[Change listing data]
────────
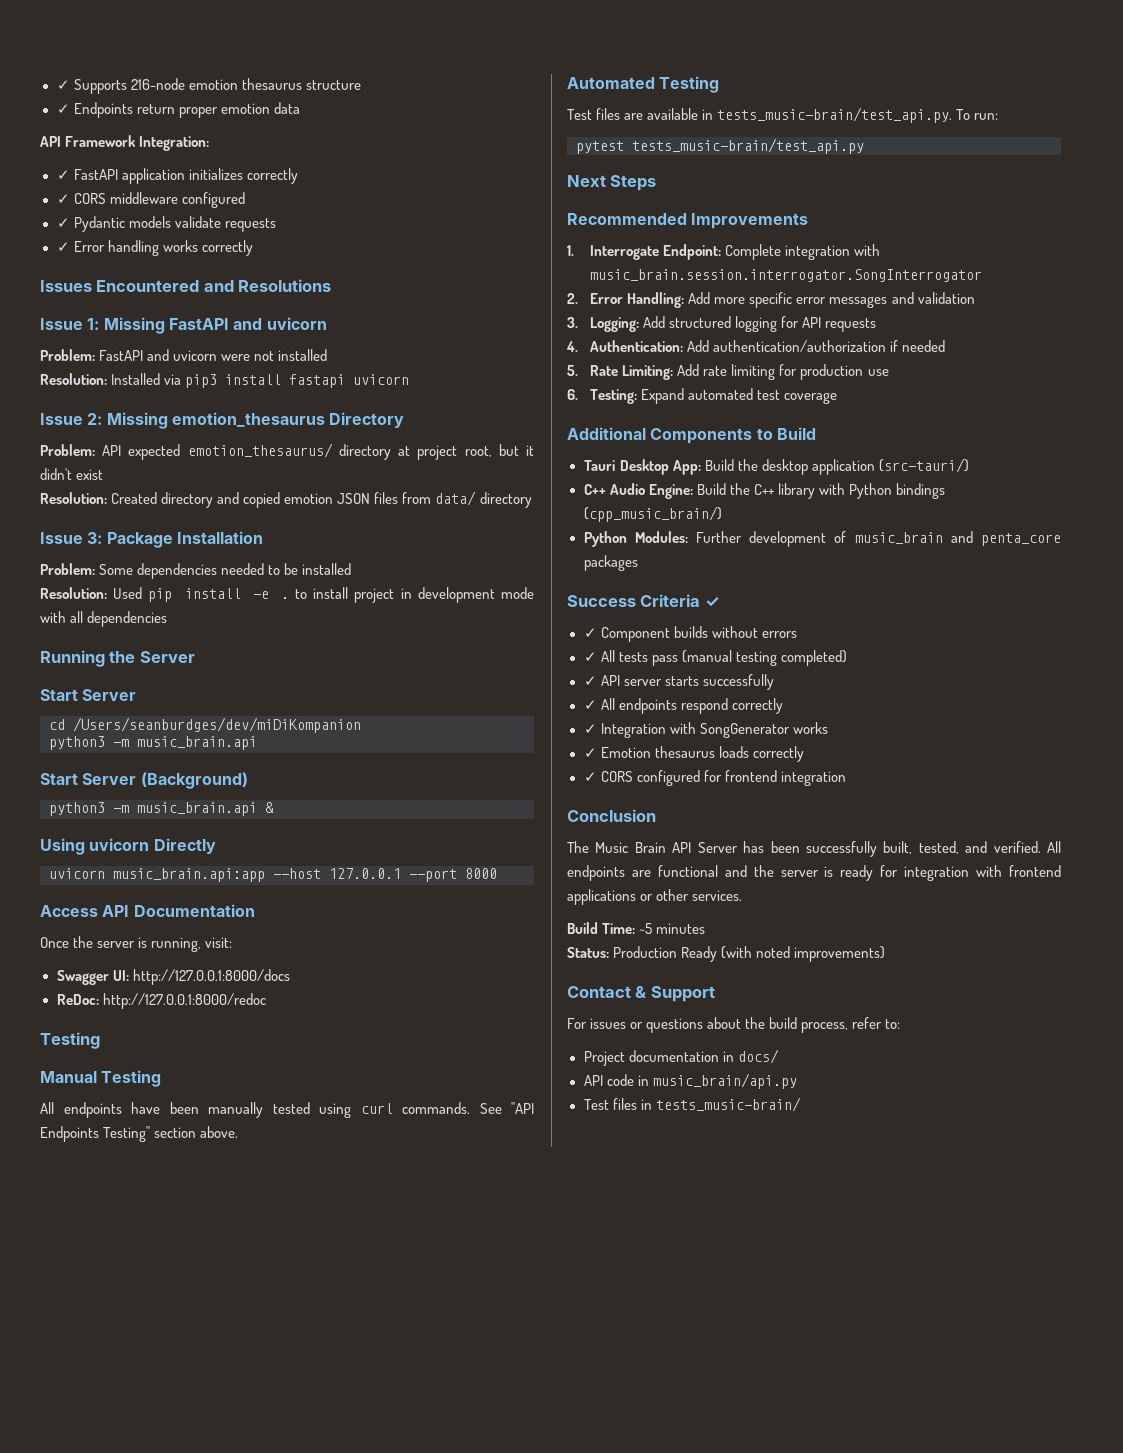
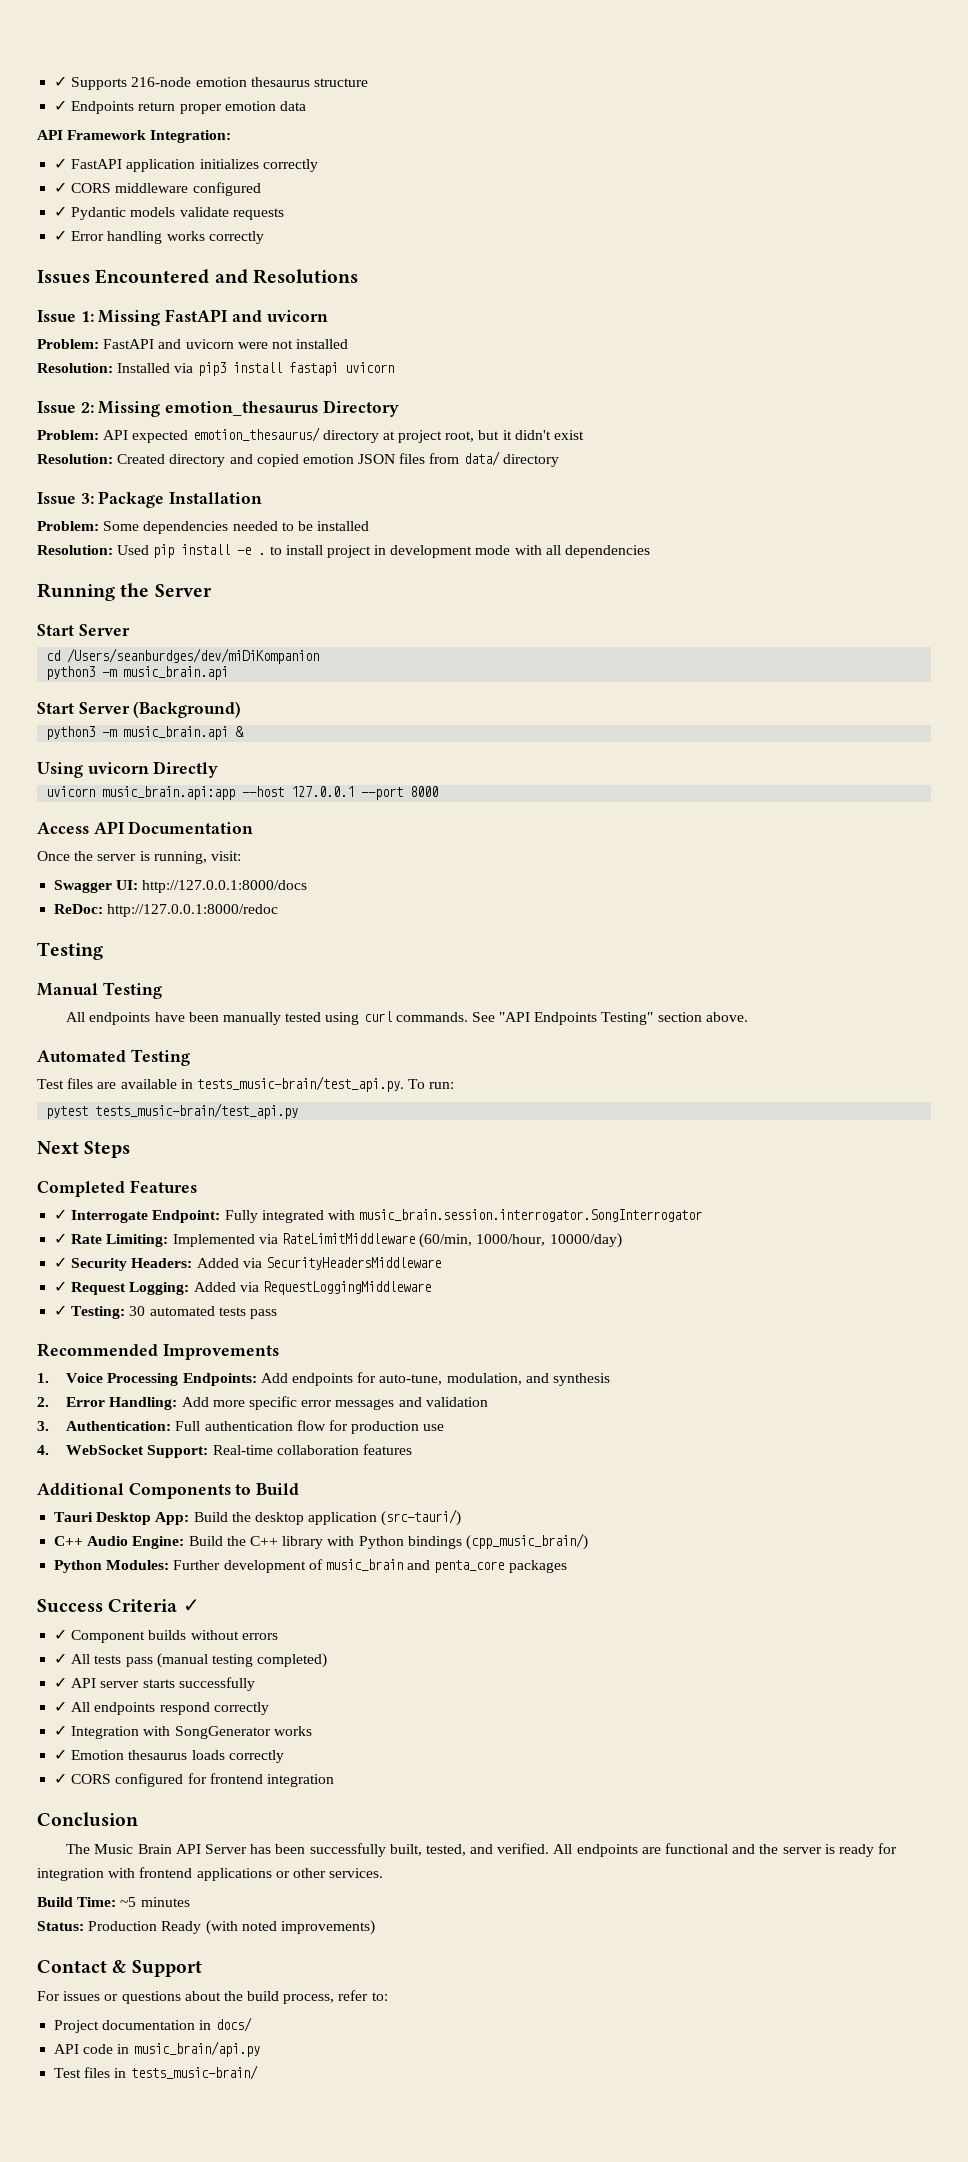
+ Completed Features
+ ✓ Interrogate Endpoint: Fully integrated with music_brain.session.interrogator.SongInterrogator
+ ✓ Rate Limiting: Implemented via RateLimitMiddleware (60/min, 1000/hour, 10000/day)
+ ✓ Security Headers: Added via SecurityHeadersMiddleware
+ ✓ Request Logging: Added via RequestLoggingMiddleware
+ ✓ Testing: 30 automated tests pass
  Recommended Improvements
- 1. Interrogate Endpoint: Complete integration with music_brain.session.interrogator.SongInterrogator
+ 1. Voice Processing Endpoints: Add endpoints for auto-tune, modulation, and synthesis
- 3. Logging: Add structured logging for API requests
- 4. Authentication: Add authentication/authorization if needed
- 5. Rate Limiting: Add rate limiting for production use
- 6. Testing: Expand automated test coverage
+ 3. Authentication: Full authentication flow for production use
+ 4. WebSocket Support: Real-time collaboration features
────────
**GOAL OF THE EXERCISE**
Nothing but the lines from the one that contains "Recommended Improvements" through the end of the data above should appear, each reproduced exactly.

**RESULT FOR THIS TASK**
  Recommended Improvements
- 1. Interrogate Endpoint: Complete integration with music_brain.session.interrogator.SongInterrogator
+ 1. Voice Processing Endpoints: Add endpoints for auto-tune, modulation, and synthesis
- 3. Logging: Add structured logging for API requests
- 4. Authentication: Add authentication/authorization if needed
- 5. Rate Limiting: Add rate limiting for production use
- 6. Testing: Expand automated test coverage
+ 3. Authentication: Full authentication flow for production use
+ 4. WebSocket Support: Real-time collaboration features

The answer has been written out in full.